Zoltan Gencsi is managing director of the Hortobagy Non-profit Company for Nature Conservation and Gene Preservation. He helped bring about a revival of the old cattle breeds and converted 15,000 hectares of park into organically farmed land.

'Our grey cattle breeding has been a big success,' he said.

As if on cue, a herd of about 200 of the long-horned, one-ton beasts appeared on the puszta. 'These animals were a chief Hungarian export in the Middle Ages,' Gencsi related. Up to 100,000 of them were driven as far as southern Germany and northern Italy. In the 1970s, there were only about 400 head of grey cattle in Hungary. Today there are 9,000.

Gencsi is also proud of his water buffalo, which are used to make paprika salami.

'Half of Hungary used to be steppe and meadowlands where only pasture farming was possible, but no agriculture,' Vilagosi noted. At the end of the 19th century, the Tisza River, which flows through eastern Hungary, was dammed and the meadowlands drained. Not much of the old landscape remains.

'But the national park includes everything once typical of the Hungarian lowland: grassland, heath, fish ponds, meadows and marshland,' he said.

This landscape is attracting more and more nature lovers. Most visitors to the park are day tourists, though. They take a carriage ride in the puszta to the horse and cattle herdsmen, eat grey-cattle goulash and pancakes, and then get back on the tour bus, which takes them to Budapest, 200 kilometres away, or to Debrecen.

Debrecen, whose population is about 200,000, is the main city in eastern Hungary.
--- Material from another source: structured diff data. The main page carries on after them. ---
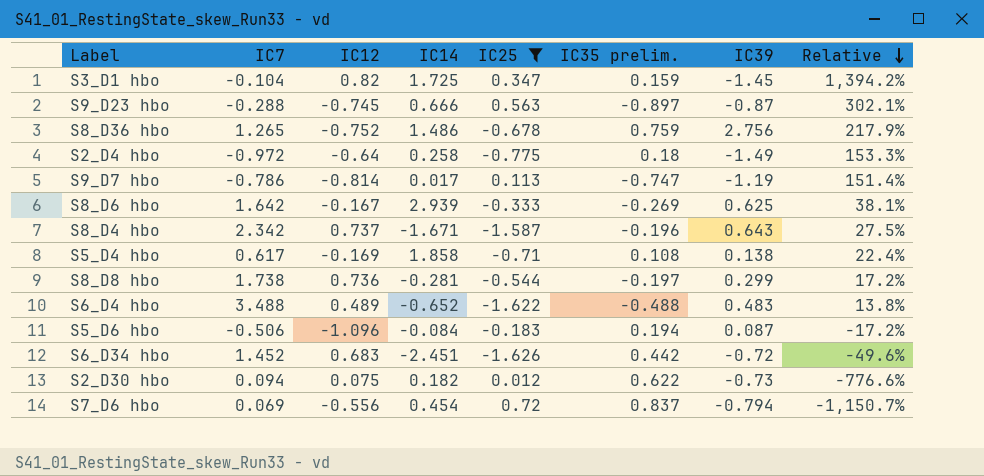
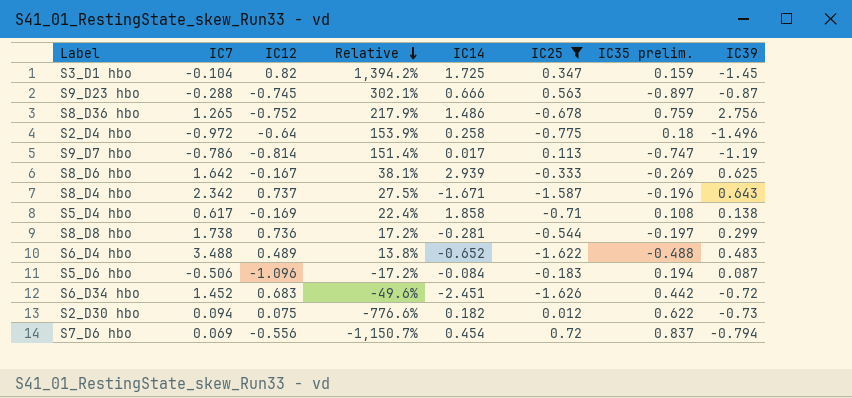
column Relative | position: 8 -> 4
S2_D4 hbo | Relative: 153.3% -> 153.9%
S2_D4 hbo | IC39: -1.49 -> -1.496

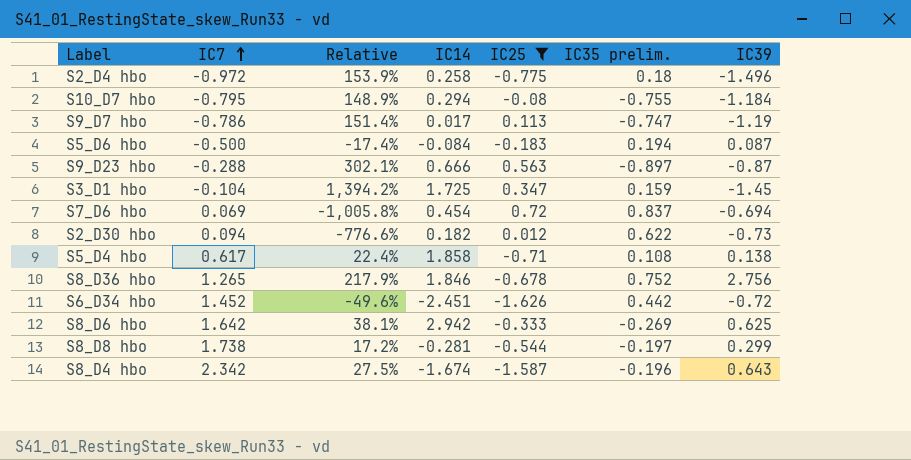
row order: Relative descending -> IC7 ascending
column IC12 | position: 3 -> none
row S6_D4 hbo: 3.488 | 0.489 | 13.8% | -0.652 | -1.622 | -0.488 | 0.483 -> none
row S10_D7 hbo: none -> -0.795 | 148.9% | 0.294 | -0.08 | -0.755 | -1.184
S5_D6 hbo | IC7: -0.506 -> -0.500
S5_D6 hbo | Relative: -17.2% -> -17.4%
S7_D6 hbo | Relative: -1,150.7% -> -1,005.8%
S7_D6 hbo | IC39: -0.794 -> -0.694
S8_D36 hbo | IC14: 1.486 -> 1.846
S8_D36 hbo | IC35 prelim.: 0.759 -> 0.752
S8_D6 hbo | IC14: 2.939 -> 2.942
S8_D4 hbo | IC14: -1.671 -> -1.674

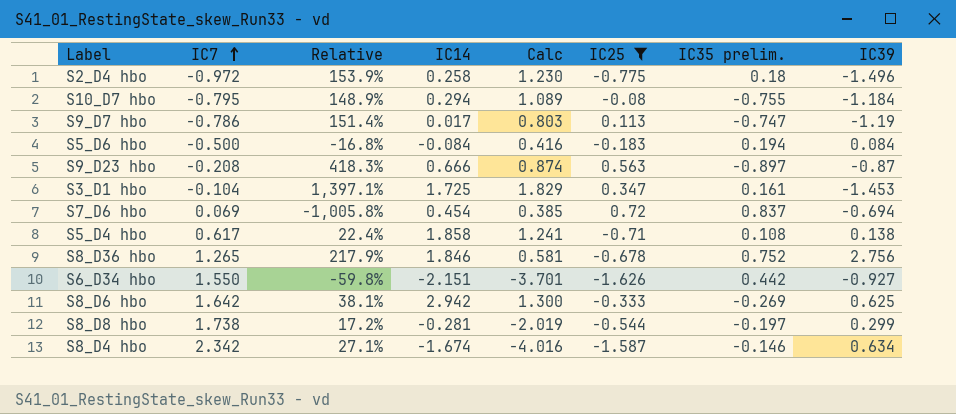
column Calc | formula: none -> [IC14] - [IC7]
row S2_D30 hbo: 0.094 | -776.6% | 0.182 | 0.012 | 0.622 | -0.73 -> none
S5_D6 hbo | Relative: -17.4% -> -16.8%
S5_D6 hbo | IC39: 0.087 -> 0.084
S9_D23 hbo | IC7: -0.288 -> -0.208
S9_D23 hbo | Relative: 302.1% -> 418.3%
S3_D1 hbo | Relative: 1,394.2% -> 1,397.1%
S3_D1 hbo | IC35 prelim.: 0.159 -> 0.161
S3_D1 hbo | IC39: -1.45 -> -1.453
S6_D34 hbo | IC7: 1.452 -> 1.550
S6_D34 hbo | Relative: -49.6% -> -59.8%
S6_D34 hbo | IC14: -2.451 -> -2.151
S6_D34 hbo | IC39: -0.72 -> -0.927
S8_D4 hbo | Relative: 27.5% -> 27.1%
S8_D4 hbo | IC35 prelim.: -0.196 -> -0.146
S8_D4 hbo | IC39: 0.643 -> 0.634

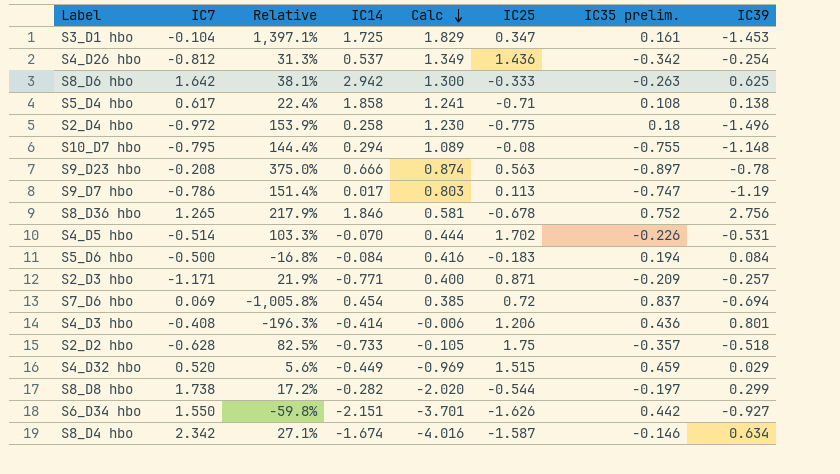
filter: IC25 <= 0.72 -> none
row order: IC7 ascending -> Calc descending
S8_D6 hbo | IC35 prelim.: -0.269 -> -0.263
S10_D7 hbo | Relative: 148.9% -> 144.4%
S10_D7 hbo | IC39: -1.184 -> -1.148
S9_D23 hbo | Relative: 418.3% -> 375.0%
S9_D23 hbo | IC39: -0.87 -> -0.78
S8_D8 hbo | IC14: -0.281 -> -0.282
S8_D8 hbo | Calc: -2.019 -> -2.020

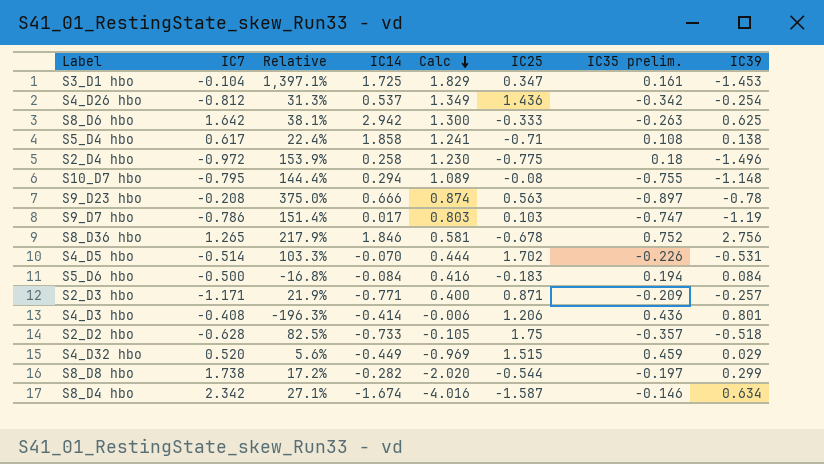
row S7_D6 hbo: 0.069 | -1,005.8% | 0.454 | 0.385 | 0.72 | 0.837 | -0.694 -> none
row S6_D34 hbo: 1.550 | -59.8% | -2.151 | -3.701 | -1.626 | 0.442 | -0.927 -> none
S9_D7 hbo | IC25: 0.113 -> 0.103

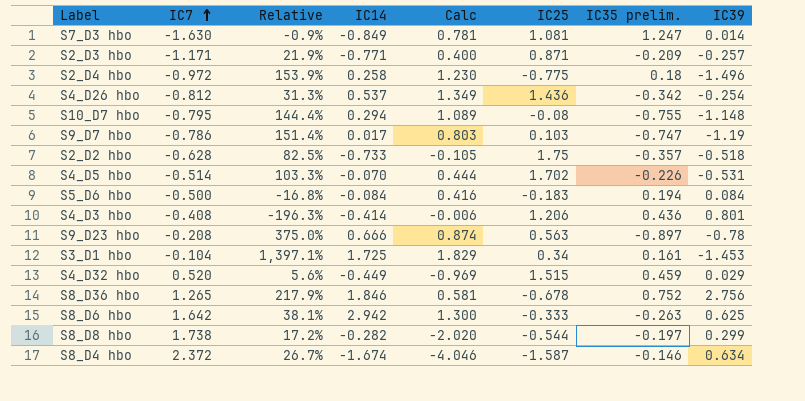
row order: Calc descending -> IC7 ascending
row S5_D4 hbo: 0.617 | 22.4% | 1.858 | 1.241 | -0.71 | 0.108 | 0.138 -> none
row S7_D3 hbo: none -> -1.630 | -0.9% | -0.849 | 0.781 | 1.081 | 1.247 | 0.014
S3_D1 hbo | IC25: 0.347 -> 0.34
S8_D4 hbo | IC7: 2.342 -> 2.372
S8_D4 hbo | Relative: 27.1% -> 26.7%
S8_D4 hbo | Calc: -4.016 -> -4.046

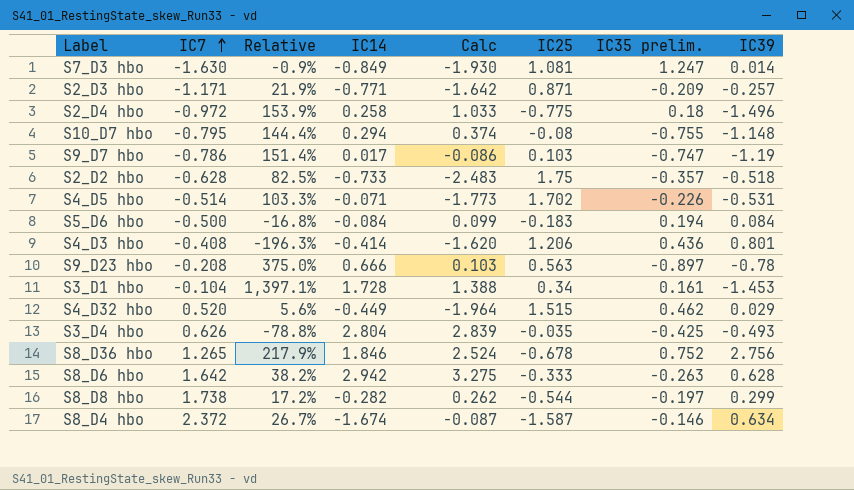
column Calc | formula: [IC14] - [IC7] -> [IC14] - [IC25]
row S4_D26 hbo: -0.812 | 31.3% | 0.537 | 1.349 | 1.436 | -0.342 | -0.254 -> none
S4_D5 hbo | IC14: -0.070 -> -0.071
S3_D1 hbo | IC14: 1.725 -> 1.728
S4_D32 hbo | IC35 prelim.: 0.459 -> 0.462
row S3_D4 hbo: none -> 0.626 | -78.8% | 2.804 | 2.839 | -0.035 | -0.425 | -0.493
S8_D6 hbo | Relative: 38.1% -> 38.2%
S8_D6 hbo | IC39: 0.625 -> 0.628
In recent years it has experienced a construction boom.

'Many old buildings in the city centre have been restored, and prestigious structures like Fonix Hall (a multi-purpose arena) and the new courthouse have been built,' said Erzsebet Berta, an architecture critic.

A fountain gurgled in front of the Hotel Aranybika and played Mozart's 'Eine Kleine Nachtmusik' (A Little Night Music). Every few minutes a streetcar rattled by. Hortobagy was quieter. But on the dining hall buffet lay a piece of the puszta: water-buffalo salami.